于是,一只细小的蚊虫飞到了李恪的耳边,给这场闹剧定论,也算是赵淳儿这个做母亲的保护孩子的些许心意。
“怎么,是在担心本宫学习淳姨来个狐媚惑主,颠覆了卞唐千年基业吗?李恪,我与修仪之间的事轮不到其他人评论,他信我即可,其他人的想法一点也不重要。本宫是怀宋王女,未来的怀宋女王,犯不着高攀卞唐皇帝,去做那个三宫六院的弃妇”。
还未进来,李修仪就听清了里面的动静,让他那担忧的心跟着放下,连带着脚步都轻快许多,不复一开始的患得患失。
“陛下,臣失仪,还请治罪”,在听到那逐渐逼近的脚步声,李恪也知道自己失态了,哪怕他的心里有再多的猜测,也不敢直言,只能恭敬地行礼,尽着他臣子的本分。

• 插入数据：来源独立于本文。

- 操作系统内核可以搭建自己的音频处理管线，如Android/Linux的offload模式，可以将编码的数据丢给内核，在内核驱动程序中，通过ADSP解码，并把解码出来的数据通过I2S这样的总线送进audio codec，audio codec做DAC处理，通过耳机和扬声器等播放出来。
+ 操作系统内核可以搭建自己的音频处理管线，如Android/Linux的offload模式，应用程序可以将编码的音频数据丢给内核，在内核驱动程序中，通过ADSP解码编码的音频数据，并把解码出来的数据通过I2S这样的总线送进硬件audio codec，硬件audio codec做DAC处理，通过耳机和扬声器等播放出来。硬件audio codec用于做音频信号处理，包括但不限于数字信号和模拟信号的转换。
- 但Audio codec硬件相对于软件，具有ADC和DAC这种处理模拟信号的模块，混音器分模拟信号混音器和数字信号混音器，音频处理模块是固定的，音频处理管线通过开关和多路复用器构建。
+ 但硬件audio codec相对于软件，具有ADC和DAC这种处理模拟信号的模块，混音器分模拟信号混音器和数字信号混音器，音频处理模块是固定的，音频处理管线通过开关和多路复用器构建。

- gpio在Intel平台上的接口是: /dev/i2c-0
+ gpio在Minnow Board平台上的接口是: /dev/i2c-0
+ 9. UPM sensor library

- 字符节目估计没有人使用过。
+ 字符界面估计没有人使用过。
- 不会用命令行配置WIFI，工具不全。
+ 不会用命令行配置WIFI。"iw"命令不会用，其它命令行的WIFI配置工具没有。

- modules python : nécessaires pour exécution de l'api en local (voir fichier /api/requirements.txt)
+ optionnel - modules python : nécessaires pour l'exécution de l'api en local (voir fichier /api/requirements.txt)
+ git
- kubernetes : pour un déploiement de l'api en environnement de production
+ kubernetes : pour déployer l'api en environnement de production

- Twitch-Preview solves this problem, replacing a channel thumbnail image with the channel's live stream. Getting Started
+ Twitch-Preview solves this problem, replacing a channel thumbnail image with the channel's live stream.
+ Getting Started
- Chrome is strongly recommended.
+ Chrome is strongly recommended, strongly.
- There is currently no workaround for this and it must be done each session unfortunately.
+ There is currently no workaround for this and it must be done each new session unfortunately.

朝着李恪点了点头,李修仪靠近那个与李恪对峙的“纳兰血”,再看看被摔在地上的药膳,扶着她浅笑道:“有了身子的人怎么还出来走动,不是说不让你动这些了吗”?
这是见色忘友了,李恪都不知道该说什么才好,他真的不知道自己的母妃的媚术有多厉害。只记得小时候但凡赵淳儿邹一下眉头,靖安王就要动员整个靖安王府的人哄着,连带着他和弟弟也被那众星拱月的目光包围着。可是李恪确信赵淳儿并没有做什么特别的事,他真的不懂自己的父王,李修仪,唐户关守将周礼,以及其他大大小小的人物是怎么沉沦在这美色诱惑之下,甘愿为博红颜一笑豁出一切。
“洛王世子还未承袭爵位就如此忠义,生怕我对你投毒,修仪,你可要好好跟他说道一番,我犯得着对你出手吗”,保持着若即若离的距离,赵淳儿不悦地说:“要留住男人的心就要留住他的胃,我只想给自己和孩子开点小灶,顺便给你留点吃的,怎么就这么难呢”。
得知事情的原委,李修仪这才扭过头瞥了一眼李恪说:“恪弟,你越矩了。朕为了这点口粮可是没少花心思,就这么被你给毁了,你是不是见不得朕好啊”!
“臣不敢”,当着自己的面,赵淳儿跟自己的兄弟打情骂俏,李恪都不知道该说什么才好。枉他以为李修仪精明过人,几句好话一点吃食就给打发了,他是真的担心李修仪会被赵淳儿啃的骨头都不剩了。
不满意李修仪的姿态,赵淳儿撅着嘴吐槽:“没少花心思,修仪,你敢再委婉点吗?你一日三餐都是谁操办的,要不是你扣着我不放,我才懒得给你准备”。
“血儿,恪弟在场呢,多少给我留点面子”,到底是年轻,李修仪尴尬地看了李恪一眼,示意他哪凉快到哪呆着去。毕竟此刻的李修仪忙着呢,实在是没空搭理人,要不然的话他可是要饿肚子的。
无奈李恪这次没那么配合,他傻傻地杵在那,愣是不给人腾空间,持续发光发热碍人眼。
或许被李修仪和李恪的姿态取悦到,赵淳儿漫不经心地吐槽:“罢了,人来都来了,也不差再多一副筷子,干脆让李瑾也来。大不了我重新做即可。养一个白眼狼是养,养一群也是养,不差多一张嘴”。
话音刚落,赵淳儿自顾自地走向刚才的位置,继续做着贤妻良母,替这里四个孩子烹制食材,也算是让自己多点人情味。
趁着这个空挡,李修仪低语道:“恪弟,若是血儿想杀我的话,她有的是机会,你这次是枉作小人了”。
“陛下,那您与纳兰郡主之间到底是怎么一回事,她说是您囚禁了她,而您说是两情相悦,臣看不透了”,一边听着耳边的蚊虫细语,李恪一边撬着李修仪的口风,试图拼凑出一个完整的答案。
长叹一口气,李修仪苦笑道:“恪弟,血儿是朕的红颜知己,可朕想让她做朕的妻子,你明白吗”?
皇后是一国之母,妻子是一生挚爱,这其中的差距不言而喻,谁又会听不懂呢。